Thursday, March 20, 2014

You "will get used to it. "

Wrote an email to a friend today about how I may have to change what I do around the house. But ...you see... this is my job. When I told my significant other that I may need to change how I do things ..do my job. The reply was , "Well, I may not like it, but I'll help."
    Had to absorb this. I don't do my job because I like it. AND if I get fired from my job, I don't get unemployment payments. I don't get retirement. In fact, if my significant other retired tomorrow,  I would be expected to keep doing all the housework. You know, I think I am just going to do what I want to do, fill it in with a little housework and get used to the mess.  I am not spending the rest of my life slaving.
    I think I just might run away.

Sunday, March 9, 2014

She never had a chance...

She never had a chance. An empath from birth, her trusting child heart exclaimed her experiences.... which were squashed as so much imagination...."Never talk about such things." She turned inward and when saddness emerged she cried and cried unable to bury her broken heart. Then she turned five years old. Her father suddenly died. Someone who should have protected her used her tiny body as a sexual object. She tried to tell her mother, but was treated with distain. "Never say this to anyone!" She would not know who smashed her innocence for 35 years.
    She never had a chance. No one ever said,"I love you." "Good job." "How are you?" There was never a word spoken about her father or about what had happened to take away the safety of her childhood bed, to make her nights times of fright.
    She never had a chance. She was pretty enough to attract attention that she did not understand. But it sure was nice to be hugged! She was smart enough and deep thinking enouhh to hold her own in conversations with adults. But this made her even more attractive. At the age of 12, a 19 year old man who had been holding her and kissing her for weeks at a friends house, came over in the night. Her mom was at work. He said he loved her.  He knew what to do. He took her 'virginity", which in her nieve mind meant he would marry her. The next day he left for basic training for the Marines. She never heard from him again. She could not speak to her mother ; her mother was emotionally absent. Her mother never prepared her in any way for being a woman, about advances of men. She could not tell her friends. She was ONLY 12 YEARS OLD!
     She never had a chance. She had become a sexual being, a person who thought her only value was in giving boys sex. She deliberately became pregnant. She wanted a baby to love, to love her, just like her older sister.

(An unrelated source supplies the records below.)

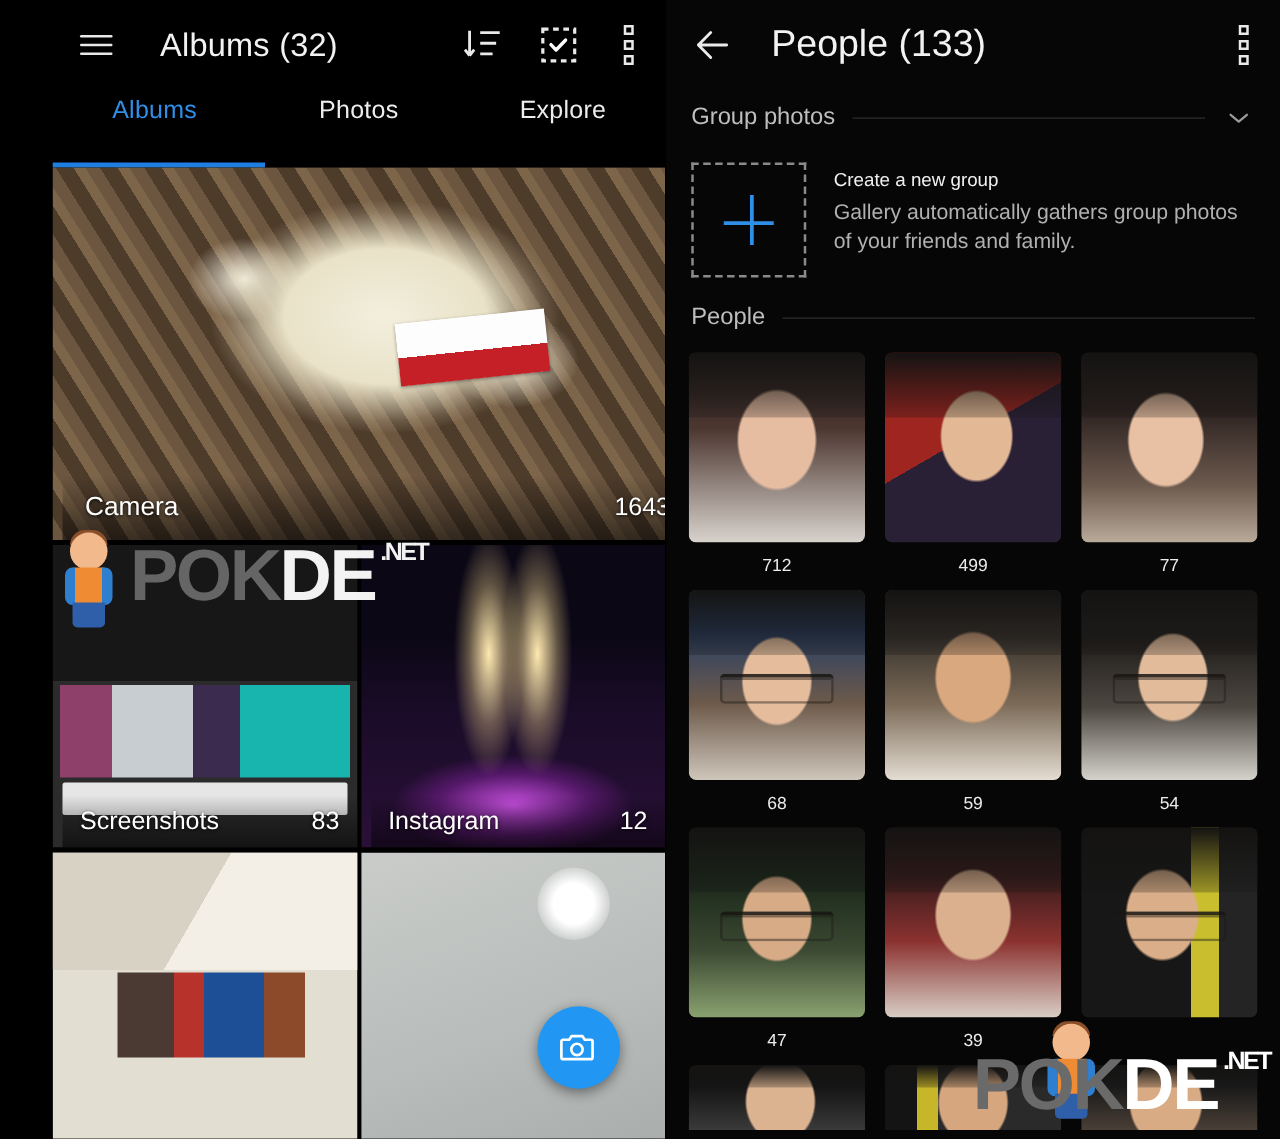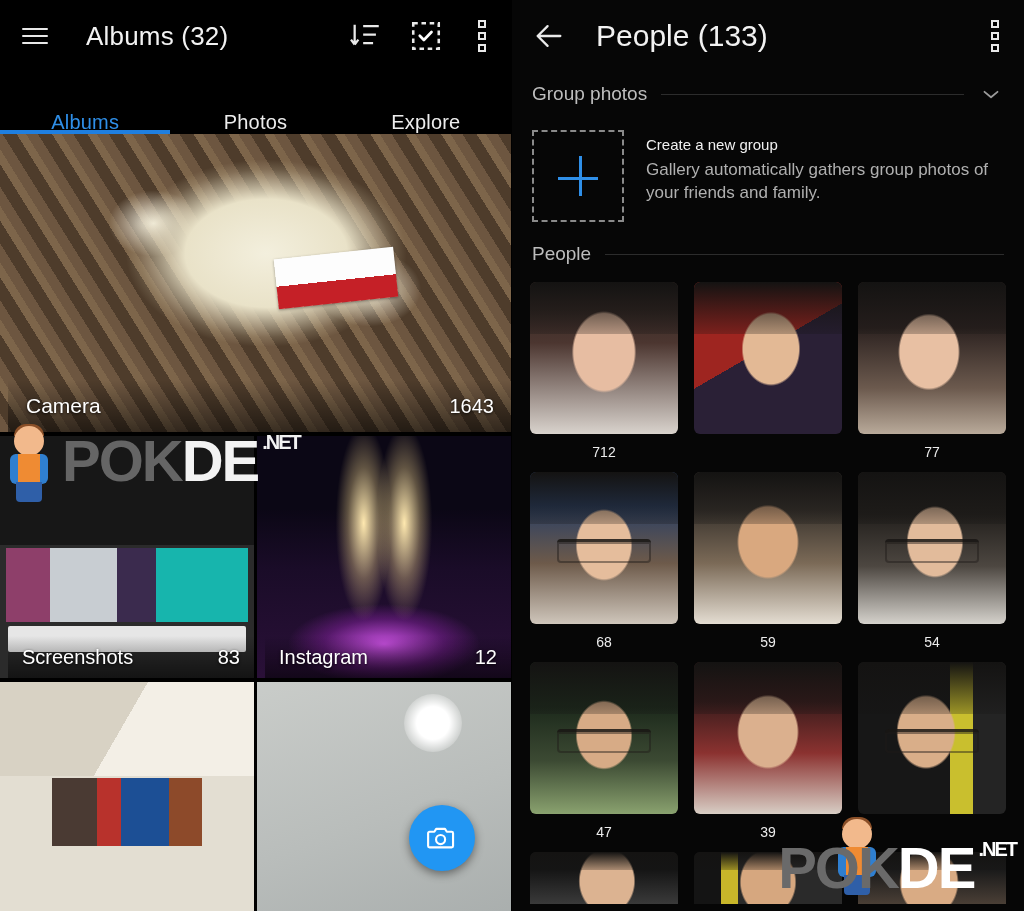"Albums (32)" .screen { padding-left: none -> 42px }
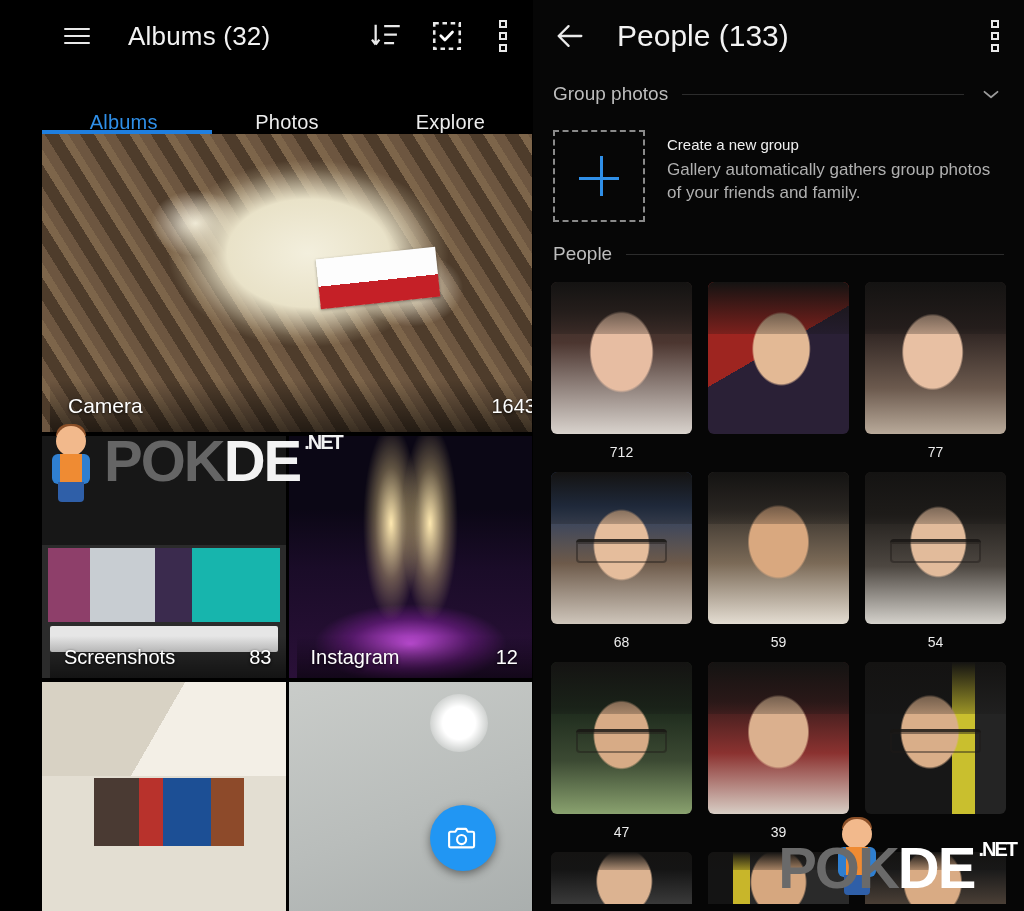"Albums" .l-tabs { align-items: flex-end -> flex-start }
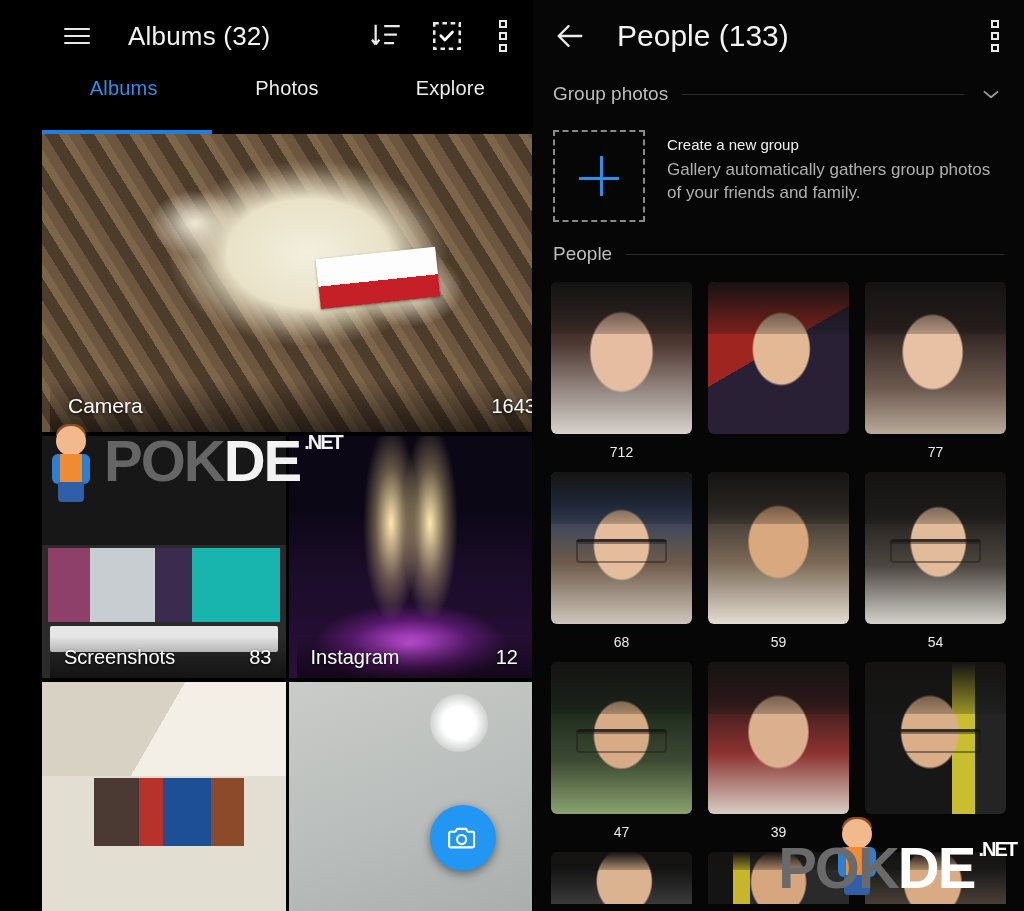"499" div.person-count { html: none -> <div>499</div> }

She became pregnant. Her mother, a nurse, saw the signs before she did! But she never asked why. Her mother never discussed it with her, not like a mother who loves her daughter. Her mother would be 95 years old before her daughter told her why she got pregnant. Her mother always just thought she was 'a bad girl.' That was the story her mother told everyone.
   She never had a chance. When she was 37, she was told that she had a measured IQ of 187. She was told at 37 how she "could have been anything she wanted to be! But she chose to be a bad girl. She chose to join a commune, to have children and give them up to a cult that told her she could not properly care for her own kids because of "skin disease." Two of those children would grow up to be severely mentally ill adults. She would carry gulit for her children's suffering to her grave.
      She never had a chance. Her health was destroyed by her own mental illness. She would take care of her mother without sibling help for 8 years. Her mother continued to chide her, to tell her she is going to hell, to tell her she is fat, to remind her that she failed her children. Her mother continued to speak ill of her to folks at the nursing home, to extended family, even to her husband. Yet her mother continued to expect her to be at her beck and call.
    She never had a chance. Her hair is gray. Her body racked with pain alk the time. Only medicine keeps her from taking her own life. Her few friends don't understand. How could they?  It is not fair to expect them to.
    She never had a chance. Through all this she kept going back to college. She really wanted a degree. But caring for her special needs son, battling her own demons, her poir health, she could not achieve it. Now at 62 she has one dream, that her high IQ be acknowledged via Mensa...but her brain is fogged by age, medicine, physical damage. She is sad about this. She even prayed, "I never ask You for anything. But today I ask for this one thing. You are the source of all memory, knowledge and forgetfulness. Please let me have this one thing. Give me what I need to be a member of Mensa."   But she never had a chance.
     No. She never had a snowball's chance in hell. She never had a fucking chance.
   

Saturday, March 8, 2014

iiwii

She gets in her car, numb, looking straight ahead, seeing everything, focusing on nothing. Her arm does not want to lift the collection of keys. They seem heavy, like a brick in her hand, but that weight comes from the weight of intended journey in front of her.